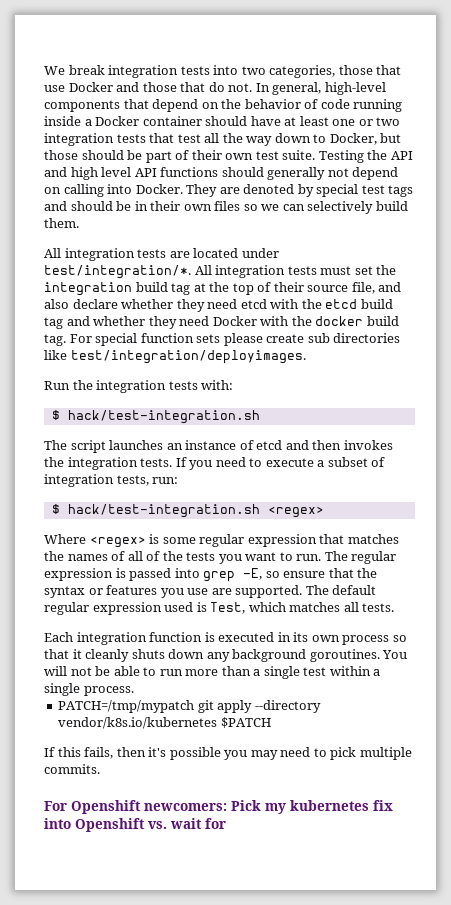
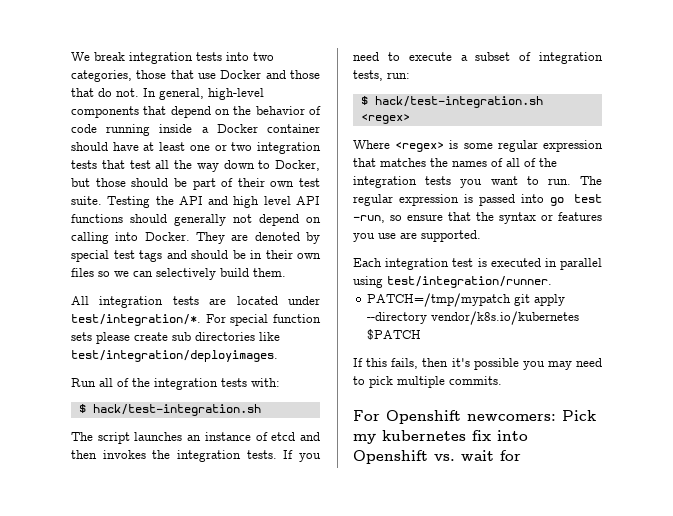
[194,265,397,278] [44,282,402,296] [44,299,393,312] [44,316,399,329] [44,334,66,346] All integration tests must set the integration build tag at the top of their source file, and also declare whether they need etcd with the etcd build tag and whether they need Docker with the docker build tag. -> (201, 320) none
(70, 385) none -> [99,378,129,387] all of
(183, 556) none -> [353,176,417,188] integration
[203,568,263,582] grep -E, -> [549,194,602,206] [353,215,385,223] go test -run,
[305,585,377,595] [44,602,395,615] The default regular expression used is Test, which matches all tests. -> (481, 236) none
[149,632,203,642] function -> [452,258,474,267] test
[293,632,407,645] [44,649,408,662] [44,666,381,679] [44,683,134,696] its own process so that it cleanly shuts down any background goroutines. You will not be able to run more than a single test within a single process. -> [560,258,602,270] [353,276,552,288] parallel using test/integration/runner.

********************

State how many lines in the entries above hold the word "tests", with no further text.

**Answer to the problem**
2